- _Exercise aim_: Each line of the data below that holds the word "卸载距离" is to be reported in full.

--- Data supplied Enclosed Below ---

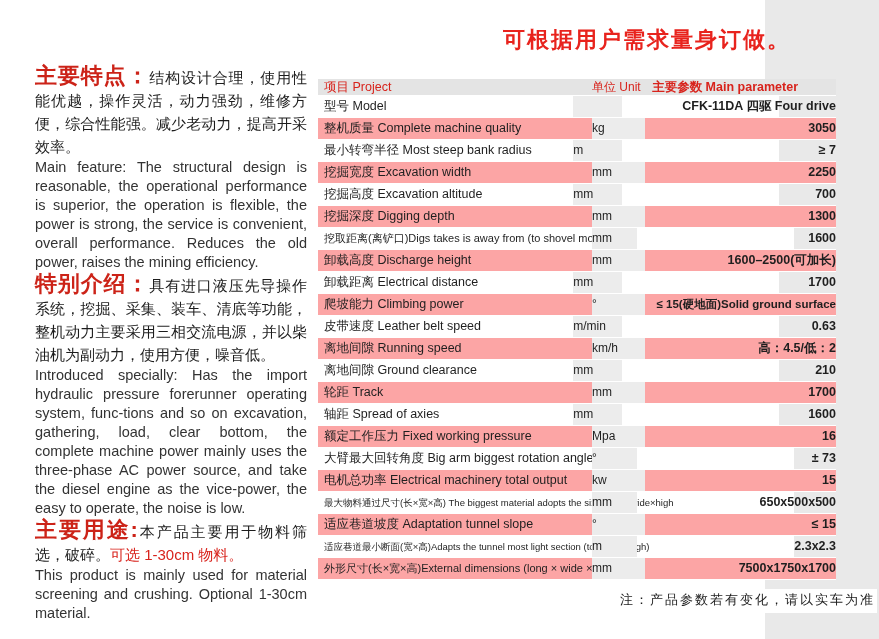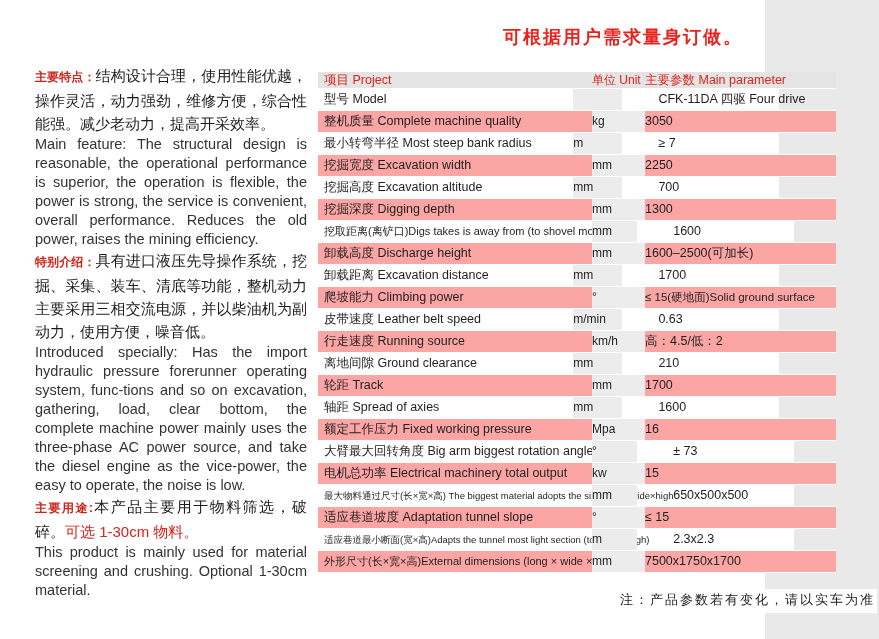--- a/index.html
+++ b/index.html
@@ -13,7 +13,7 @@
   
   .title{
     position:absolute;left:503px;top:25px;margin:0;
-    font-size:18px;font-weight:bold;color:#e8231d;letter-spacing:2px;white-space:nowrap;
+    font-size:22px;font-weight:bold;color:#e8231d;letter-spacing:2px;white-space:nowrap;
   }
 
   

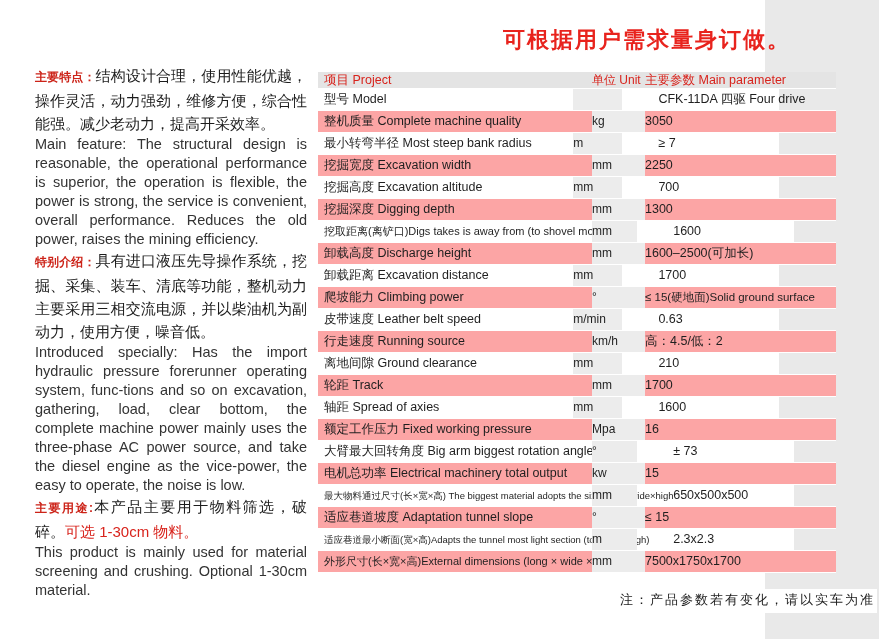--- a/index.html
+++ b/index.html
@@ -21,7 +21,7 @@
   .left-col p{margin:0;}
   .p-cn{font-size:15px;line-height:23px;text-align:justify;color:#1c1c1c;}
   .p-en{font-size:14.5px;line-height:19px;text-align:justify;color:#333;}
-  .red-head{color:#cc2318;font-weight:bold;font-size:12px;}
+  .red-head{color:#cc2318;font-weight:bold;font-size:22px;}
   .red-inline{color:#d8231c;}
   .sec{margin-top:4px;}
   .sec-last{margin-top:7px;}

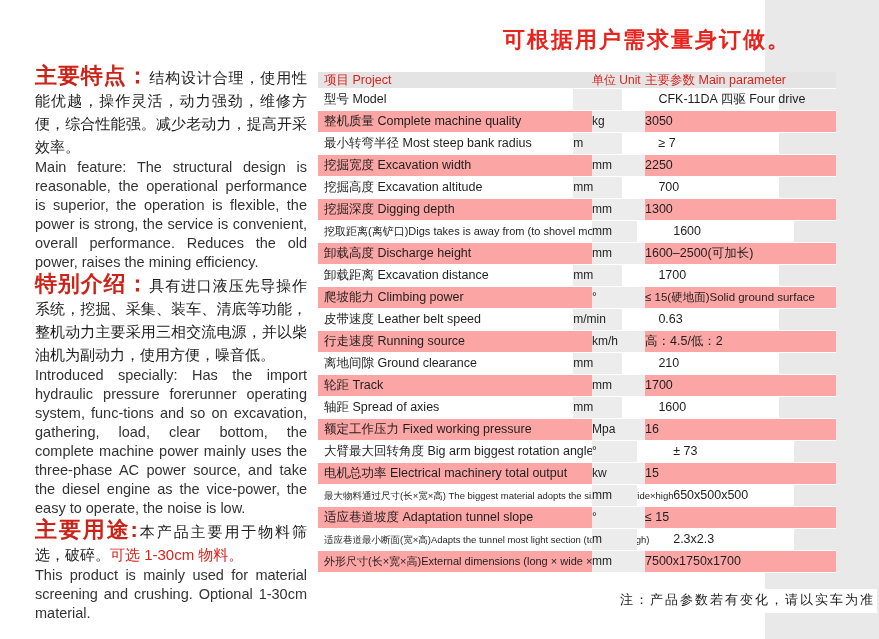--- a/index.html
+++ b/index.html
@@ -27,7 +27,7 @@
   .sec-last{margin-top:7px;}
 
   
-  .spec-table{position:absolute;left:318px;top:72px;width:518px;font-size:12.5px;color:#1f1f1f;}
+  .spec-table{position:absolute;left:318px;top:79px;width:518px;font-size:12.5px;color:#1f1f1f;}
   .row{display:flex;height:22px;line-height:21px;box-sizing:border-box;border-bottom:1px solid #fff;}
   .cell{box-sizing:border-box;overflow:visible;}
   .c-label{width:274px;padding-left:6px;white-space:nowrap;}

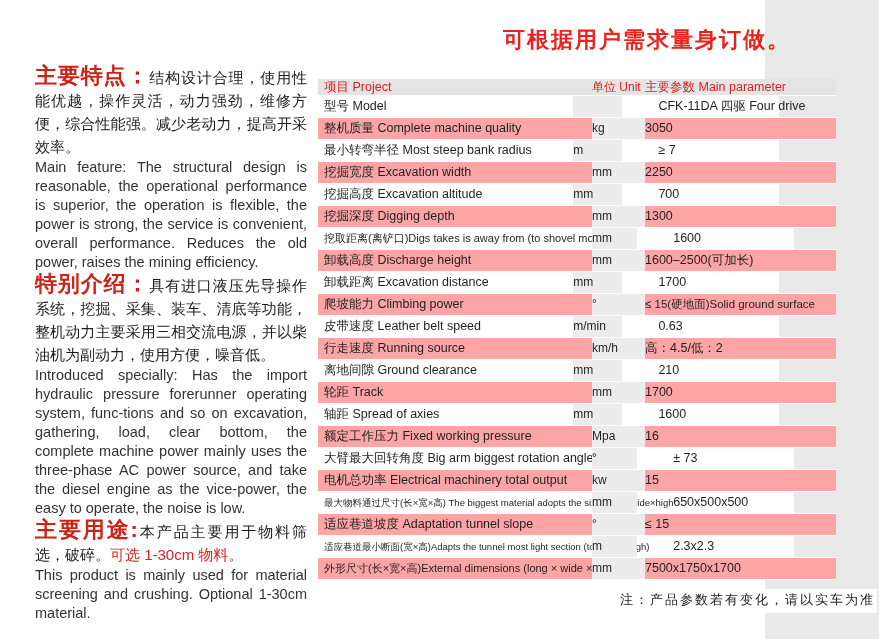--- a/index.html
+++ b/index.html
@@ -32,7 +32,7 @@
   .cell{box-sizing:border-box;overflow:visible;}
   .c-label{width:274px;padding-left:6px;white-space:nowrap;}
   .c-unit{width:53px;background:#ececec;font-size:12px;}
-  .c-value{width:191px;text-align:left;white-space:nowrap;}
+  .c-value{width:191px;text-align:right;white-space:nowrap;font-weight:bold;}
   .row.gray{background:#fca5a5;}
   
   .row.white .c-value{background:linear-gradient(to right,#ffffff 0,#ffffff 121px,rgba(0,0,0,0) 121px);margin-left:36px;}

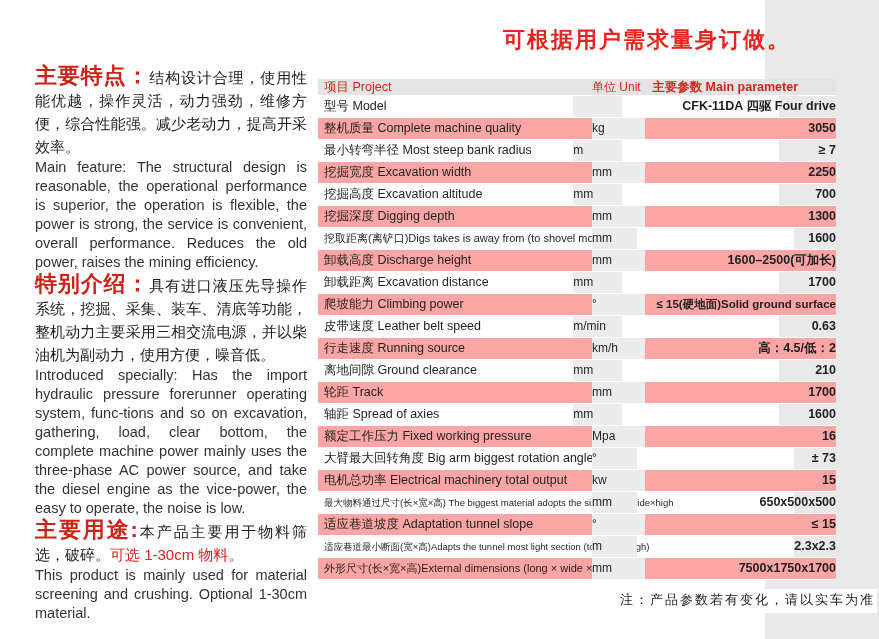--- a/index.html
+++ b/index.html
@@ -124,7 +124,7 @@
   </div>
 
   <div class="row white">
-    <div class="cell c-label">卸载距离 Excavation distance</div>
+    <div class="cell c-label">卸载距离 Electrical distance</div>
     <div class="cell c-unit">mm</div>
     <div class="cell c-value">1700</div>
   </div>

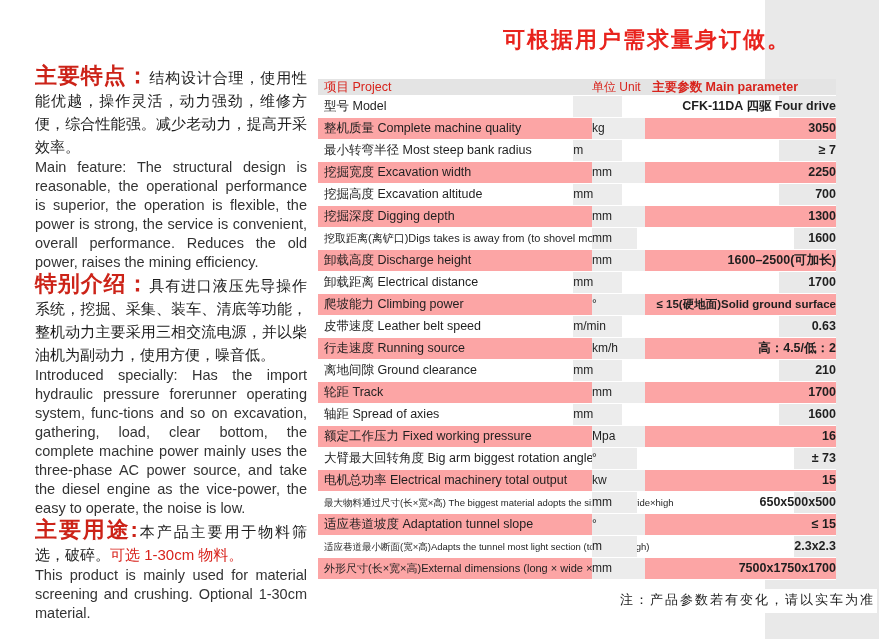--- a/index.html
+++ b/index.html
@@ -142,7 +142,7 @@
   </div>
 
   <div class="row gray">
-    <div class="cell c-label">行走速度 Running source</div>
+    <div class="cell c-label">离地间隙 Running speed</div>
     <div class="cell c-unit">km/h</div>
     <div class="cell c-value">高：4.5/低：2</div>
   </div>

--- End of Enclosed Data supplied ---

- _Solved problem_:
-    <div class="cell c-label">卸载距离 Excavation distance</div>
+    <div class="cell c-label">卸载距离 Electrical distance</div>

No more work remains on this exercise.